Dickdickdick, guess who's back? The dick is back!! He is being such a sick jerkoff! LOL he won't miss me. He clearly just said so himself  "Mmm. I cant wait to be sent off and never come back(:" For once when I am honest with him, he picks more things to put me down. What he says to me does have an affect. He thinks it's "cute how hard you try to pull off the skater/punk look lmaooo." In all honestly, yes at times I really do like the way that kind of fashion looks on me. I like the way every skater/most hipsters and whatnot are so skinny & I feel like their clothes help them be that way. I like the way their clothes are so comfy and you can do practically anything in them. I find these clothes much better to wear around than a pretty hollister/american eagle/h&m/forever21 top but I wear those too. It's not that I'm trying hard but I do care about my outside appearance. I've looked much grosser than I do now and I just care how other people see me. He claims that most people don't care what other people think of them. But I do.
This is how some of it went down:
-"It's like your trying to turn heads. I mean ik your boy crazy and all, but really estee?"
just sayin, you're* trying and you're* boy crazy
me -"I am not doing this for boys, I dress the way I dress for myself. I don't curl my hair to school. I don't wear makeup. I bum it to school numerous times and especially on days when I have track meets, which is a whole lot! I like looking decent though, to school, wherever, it just makes me feel a little bit better in myself."
-"you are boy crazy. You can't even say you're not because everything you do contradicts that." I'm not sure what this 'everything I do' is but sure.
me -"okay" I was neither agreeing or disagreeing. I just didn't want to turn this into a fight, it clearly already started.
-"Live in your denial. See where that gets you" Lol what denial? 
me-"I wasn't agreeing or disagreeing, all I said was okay"
-"I just shake my head at you and laugh" Who says that to someone!? I just, why!??!
me -"thanks?" How stupid am I? I should'ave told him it bothered me that he would say something like that to me. It feels wonderful when someone you love/care about says something like that to you. NO, it doesn't it really doesn't! It feels terrible/ awful/ no good/ very bad. I hope no one ever has to hear or feel something like this ever in their life.
-"No problem :)" cough dick cough cough
me -"You are probably the last person I'd want laughing at me instead of with me.
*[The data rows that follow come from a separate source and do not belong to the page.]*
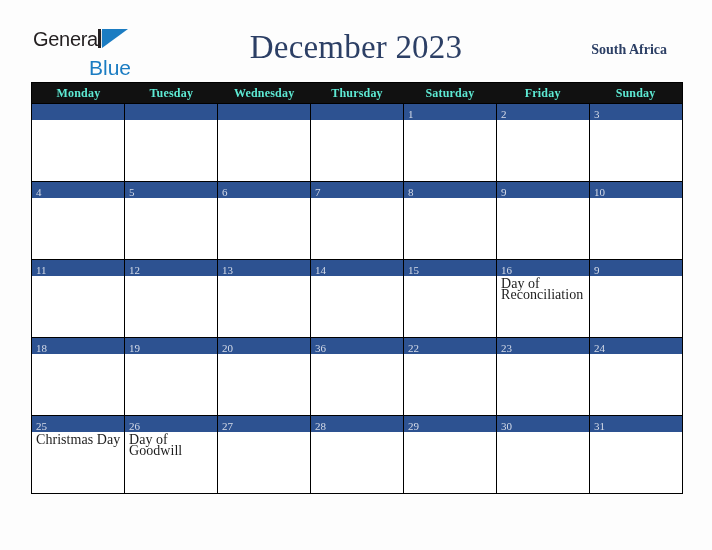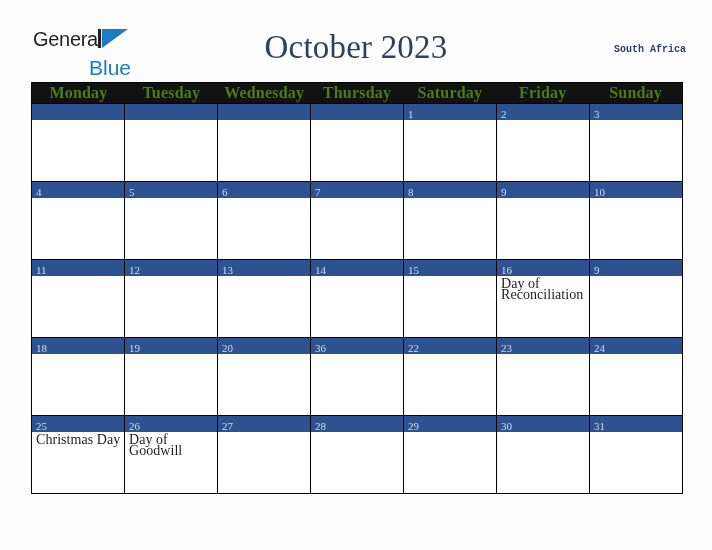"October 2023" div.cal-title { text: October -> December }
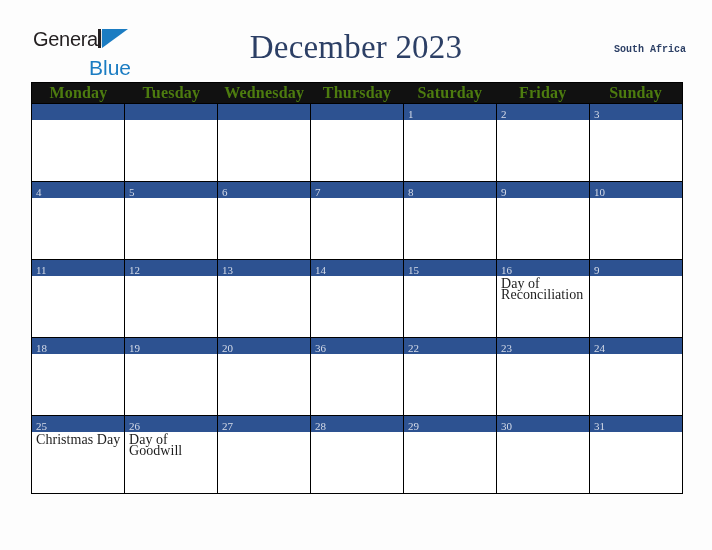"South Africa" .cal-country { font-family: Liberation Mono, monospace -> none; font-size: 10px -> 14px; right: 26px -> 45px }
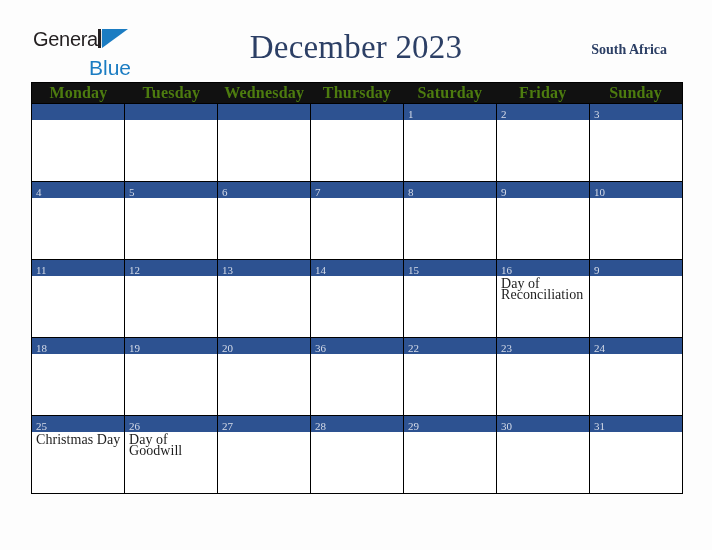"Monday" .dow-cell { color: #4d7c0f -> #5eead4; font-size: 16px -> 12px }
Either way I'm glad I amuse you" Like doesn't he see that I'm bothered, maybe just the slightest bit?
-"Everything you say to me takes me one step closer to the edge"
me -"What do you mean?"
-"Just as it sounds"
me -"I'll stop talking to you then if it will keep you from getting closer to the edge I bet it will help" I just want him to be safe & happy, if me being out of his life does that than I'm glad. I mean I probably won't be happy about it but I'll be happy he is at least happy. That's all I ever wanted.
-"Lol, idc anymore. It's whatever."
So yea, he is back in my phone as "DON'T TEXT" and I'm not planning on texting him back anytime soon, maybe not ever. Hopefully soon though... ughhhhhhhhhhhhhhh.
Oh but it didn't end there:
-"Mmm. I cant wait to be sent off and never come back(:"
I just want him to be happy, I just I guess I'm not something that keeps him happy anymore. I know he doesn't need me, maybe he still loves me? Oh wait, he doesn't care anymore, it's whatever so obviously not. Just lovely.
I feel like now that he has gotten to know me, now that he has seen all my flaws, my mistakes and, everything bad in me, that that's all he sees in me. That that's all I am, just those horrible traits that I have. I mean I know I'm not perfect and that there's a very slim chance I could ever be perfect for someone but still am I any better than just those bad things? Probably not, but I wish I was.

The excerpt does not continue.